As it turned out, it still took me two hours to push her out. Two excruciating hours, during which my friend Jan (unbeknownst to me) scalded her fingers by holding boiling towels on my back. I couldn't feel anything apart from this baby taking her own sweet time to move down the old canal and taking all my internal organs with her. Or so it seemed. It transpired that she was facing towards my spine which causes an awful amount of back pain and apparently a lot of bad language. So I started sucking on the gas like there was no tomorrow, but it made me feel sick, so I told them to take it away. And then the pain got worse so I told them to bring it back again. And I don't know, because I thought I was being quite polite and restrained, but it is entirely possible that I might have told them to take it away and bring it back a few more times. Let's face it, it's about the only time we're allowed to get away with such bad behaviour. No one's gonna argue with the woman who's got a baby stuck in her fanny.

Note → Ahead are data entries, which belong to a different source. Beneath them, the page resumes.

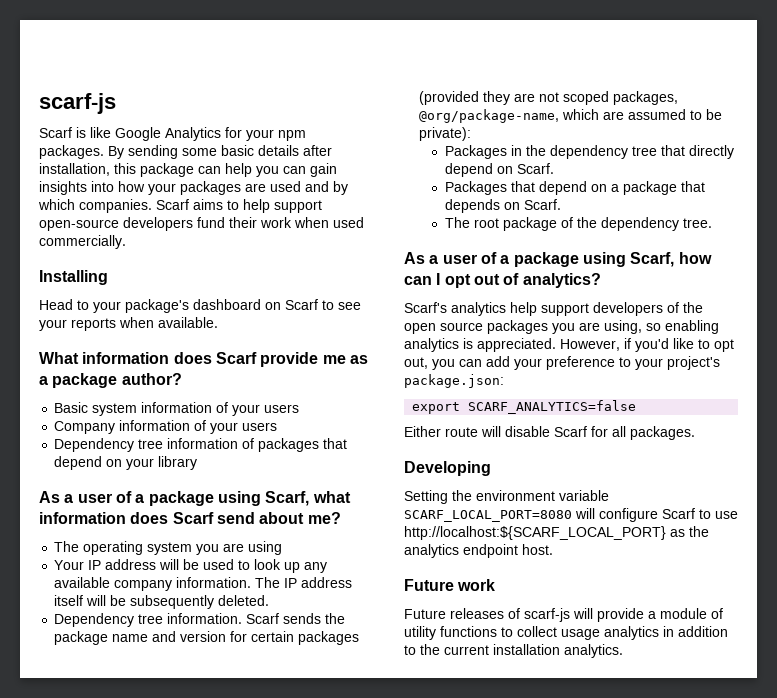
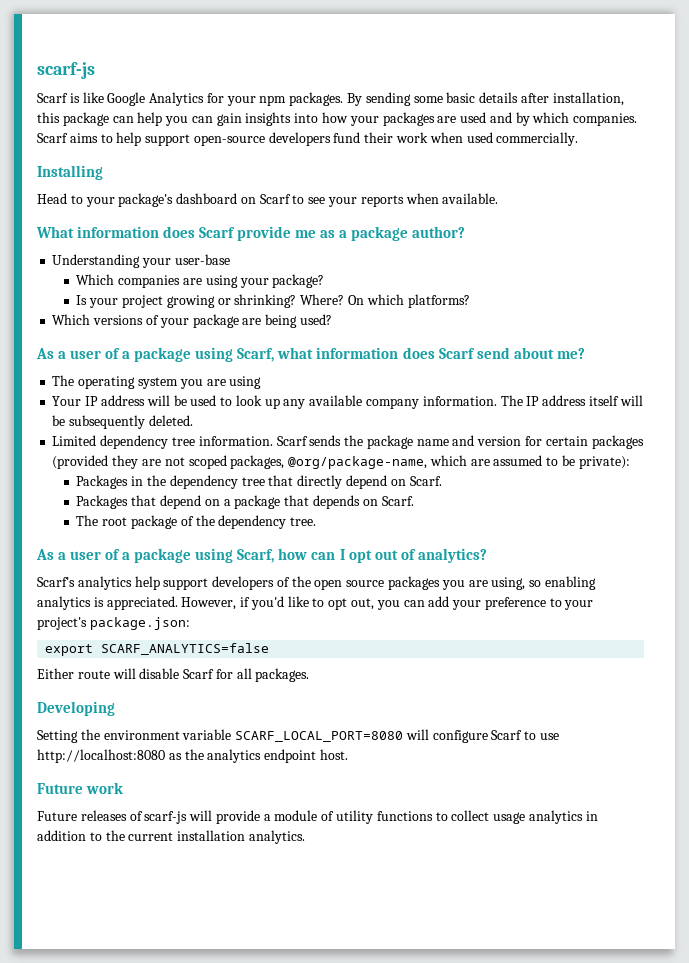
[54,402,300,416] [54,420,278,434] [54,438,348,452] [54,456,198,470] Basic system information of your users // Company information of your users // Dependency tree information of packages that depend on your library -> [52,254,230,268] [76,274,325,288] [76,294,470,308] [52,314,332,328] Understanding your user-base // Which companies are using your package? // Is your project growing or shrinking? Where? On which platforms? // Which versions of your package are being used?
[54,613,135,627] Dependency -> [52,435,169,449] Limited dependency
[404,526,666,540] http://localhost:${SCARF_LOCAL_PORT} -> [37,749,165,763] http://localhost:8080

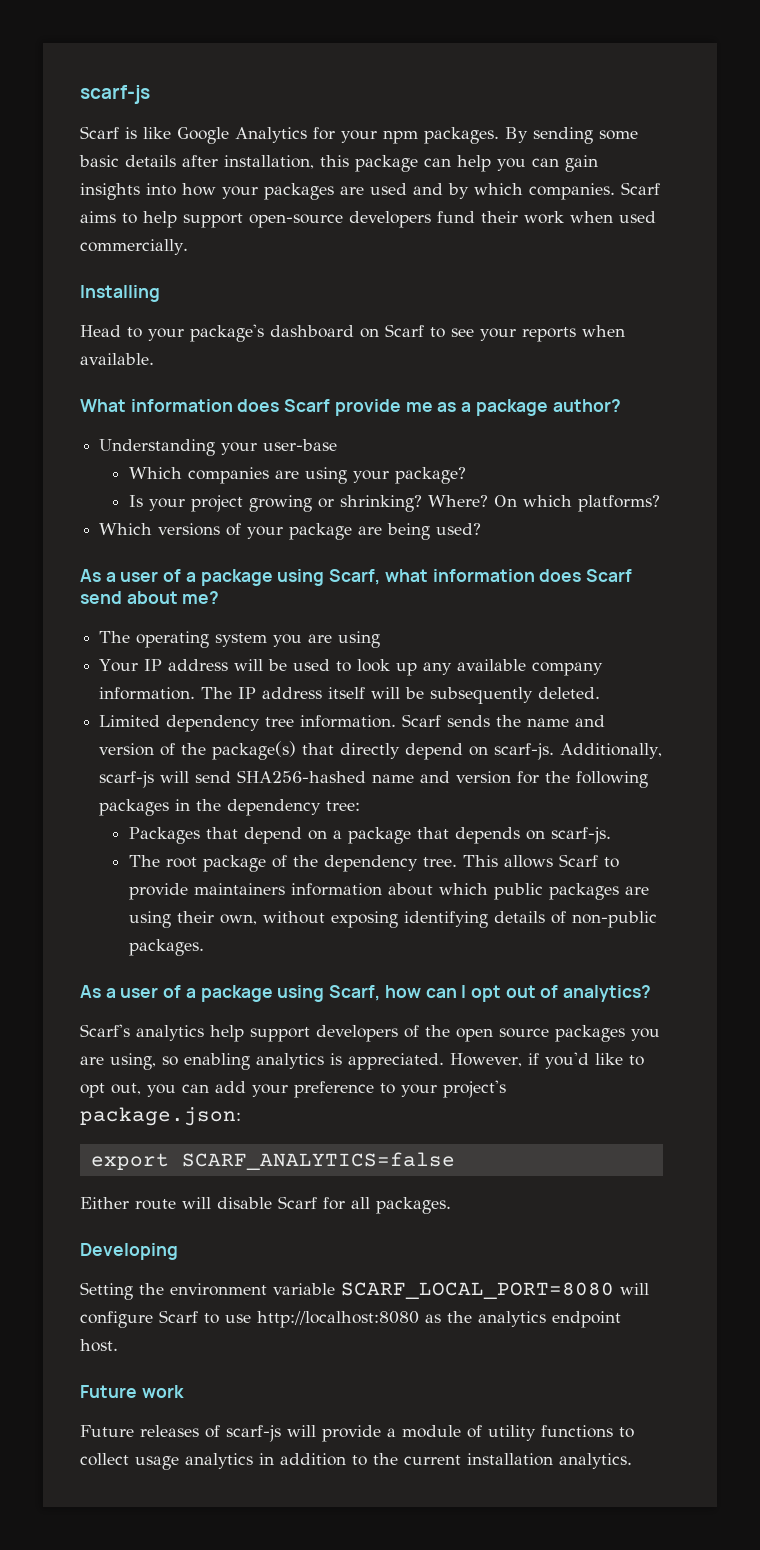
[366,435,644,449] [52,455,630,469] [76,475,442,489] package name and version for certain packages (provided they are not scoped packages, @org/package-name, which are assumed to be private): // Packages in the dependency tree that directly depend on Scarf. -> [527,715,606,727] [99,741,663,760] [99,770,649,788] [99,799,361,816] name and version of the package(s) that directly depend on scarf-js. Additionally, scarf-js will send SHA256-hashed name and version for the following packages in the dependency tree:
[381,496,414,506] Scarf. -> [550,827,611,844] scarf-js.
(317, 521) none -> [462,854,619,868] [128,883,649,900] [128,911,657,928] [128,939,204,956] This allows Scarf to provide maintainers information about which public packages are using their own, without exposing identifying details of non-public packages.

After about one hour fifty-five minutes it all started to come to a head. Ha ha! So funny. But really not funny at the time because hello? My vagina? Not so stretchy, as it turned out. And my doctor is all, "I can see her head, do you want to see, shall I get a mirror?" and I'm all "Nooooo. Just get it out. Get. it. out." and then the bastard cut me open and she was out. And I was all, "oh, that feels better." And it was all good, and she was beautiful and then the doctor says, "oh, you're bleeding" and the next thing I know they're calling for help and the dad is trying to stick a needle in my arm so they can put a drip in and I'm batting him off and saying "wtf are you doing? Give me my baby" and then I start to not feel so good, but by then the cavalry has arrived (with bystanders! who have apparently never seen a post-partum suturing!) and they stitch me up and I don't bleed to death. So, yay.
After that, apart from the gas-induced puking, and the pumpkin-sized haematoma *down there*, it was all pretty good. It helped that Q was the most gorgeous newborn ever. I am not even exaggerating. But I was still pretty pissed at all the people who told me that childbirth didn't hurt as much as you'd expect. Fuck knows what I was expecting? A headache? A dose of gas? A walk in the park? Whatever I was expecting, it wasn't what I experienced. So much so, that one of my first coherent thoughts was "I am NEVER doing that again."
A male friend came to visit. So, he asked, how bad was it? "Dreadful" I said. "Really?" He was surprised. "How does it rank with say, slamming your finger in the car door?" "Oh ho ho" I said, and here is how I explained it, so that a man could understand.
Imagine you have a basketball jammed up your arse. Like right up there, not half in half out. Then, imagine that every couple of minutes, someone is going to kick you right in the nuts. Okay, if you can imagine that, that's a good start. But: you can't start pushing that basketball out UNTIL you get kicked in the nuts. Now do that for anywhere from 30 minutes to two hours. Hurt much?